More recently, and in relation to digital bodies, there has been a major ethical and procedural outcry about Facebook’s experimentation with users in relation to Facebook posts and mood. As this article discusses, there were major violations of IRB and ethics that even when dealing with a corporation and the authoritative journal the Proceedings of the National Academy of the Sciences of the United States (funded by the US Government), the consent of any of the users in the experiment (over 600,000 unsuspecting Facebook users) in order to research mass-scale “emotional contagion” sounds straight out of a twisted dystopian movie.

So is it any surprise that academics are looked upon as part of the academic-industrial-government-military panopticon experimenting (without permission or consent) on their public citizens? Why should digital bodies on Twitter “trust” academics and their ethics and methodologies when the methodologies and ethics (particularly of government-funded and thus government-vetted projects) continue to think of Twitter as a way to enact surveillance on their future research subjects?
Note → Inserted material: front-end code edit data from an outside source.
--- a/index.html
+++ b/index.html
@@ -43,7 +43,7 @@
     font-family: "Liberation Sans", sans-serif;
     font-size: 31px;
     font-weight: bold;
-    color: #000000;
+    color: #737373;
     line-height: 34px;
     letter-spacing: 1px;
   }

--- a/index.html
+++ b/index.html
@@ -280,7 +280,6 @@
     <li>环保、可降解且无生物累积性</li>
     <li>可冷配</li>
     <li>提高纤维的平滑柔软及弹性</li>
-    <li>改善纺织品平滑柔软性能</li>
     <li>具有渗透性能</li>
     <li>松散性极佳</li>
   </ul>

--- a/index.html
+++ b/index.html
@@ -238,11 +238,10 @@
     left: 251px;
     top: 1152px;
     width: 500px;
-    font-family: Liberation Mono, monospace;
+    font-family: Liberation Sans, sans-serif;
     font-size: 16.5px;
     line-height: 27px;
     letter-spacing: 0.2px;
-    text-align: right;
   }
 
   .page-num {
Though certain academic areas and circles are fighting to decolonize academia and particularly digital research, ethical methodologies that constantly consider how projects must be created, credited, and used must be required practice for all academics. On Friday, October 3, 2014, at the University of Michigan, there was an entire conference devoted to Data, Social Justice, and Digital Humanities (#DSJandH). In it, Moya Bailey delivered a talk on “Doing DH Justly: Feminist Ethics in Social Media Research” in which she pushes back on ideas of “IRB paternalism” and calls for research as a social justice act. She also directs attention to the DataCenter Research for Justice that has worked with communities for decades. There are academic methodologies being theorized and practiced, so the question is: why has it not become an academic standard across the board?

Twitter — as a digital panopticon with a twist — means that even though much of the negotiation of power, surveillance, and control functions within the theoretical frameworks set out by Foucault and Surveillance Studies at large, digital bodies on Twitter speak, protest, and fight back.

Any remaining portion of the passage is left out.